Keith: I’m currently turning my Loving Completely audio class which has been so popular on Integral Life into a book. I think everything is relationships, and throughout the years I’ve found that my clients, my friends and family, and myself are oriented around our relationships with ourselves, others, and the world. How well (or not well) we do is determined by how well or poorly we manage and grow all these relationships. Development on most major lines often shows up as progressive shifts in relational strategies and capacities central to those lines. Loving Completely is designed to give a multiple-perspective approach to understanding and working with all these relationships.
Jeannie: Has exploring the Light that Shadow can cast upon a life personally effected you and your current project?

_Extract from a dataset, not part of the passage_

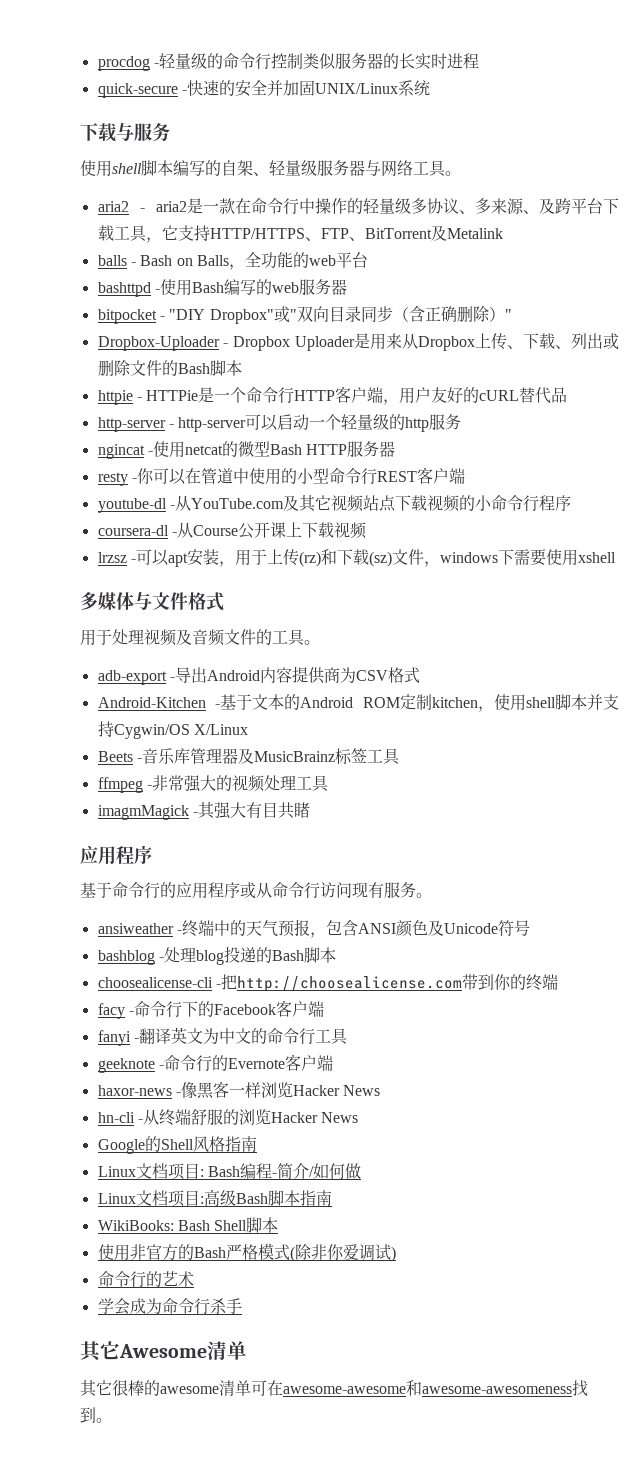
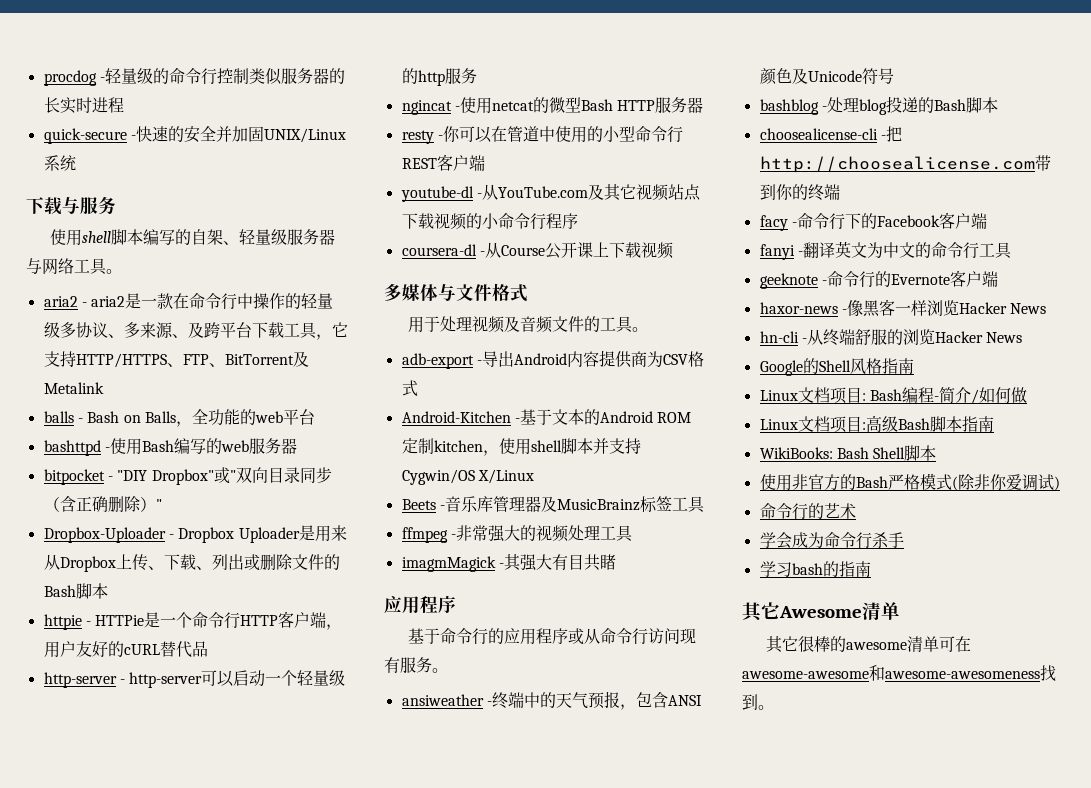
[97,549,616,567] // lrzsz -可以apt安装，用于上传(rz)和下载(sz)文件，windows下需要使用xshell -> (674, 250) none
(242, 1306) none -> [759,561,871,577] // 学习bash的指南

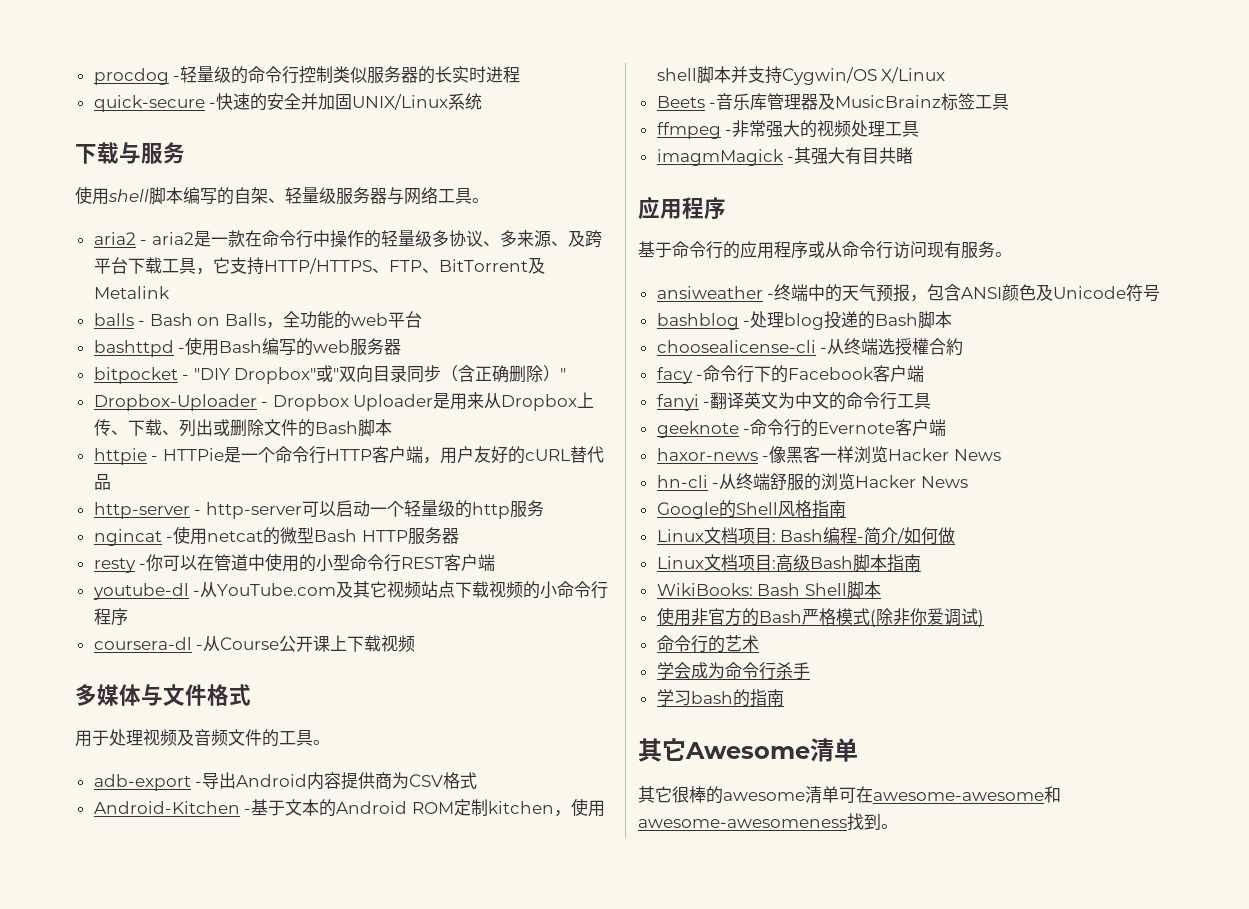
[885,126,902,142] [759,155,1051,173] [759,184,840,201] 把http://choosealicense.com带到你的终端 -> [827,338,964,356] 从终端选授權合約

Keith: Oh yes! One reason we surrender to deep purpose is because we hunger to grow and transform, and that hunger is the evolutionary impulse hardwired into our genes and influencing us constantly through Shadow forces. The more I’ve studied, worked with, and written about Shadow, the more certain I’ve become that serving the world from clarity and compassion always changes us and grows us. Ken Wilber once said to me, “You’re allowed to understand the truths of the cosmos to the extent that you agree to pass it on to other beings.” I believe we grow if we pass on our new understandings, and get sick if we don’t. My studies and personal experiences–especially involving Shadow–have convinced me that the more we evolve, the less it becomes about us, and the more it becomes about what wants to come through us into the world.
Keith Witt, Ph.D.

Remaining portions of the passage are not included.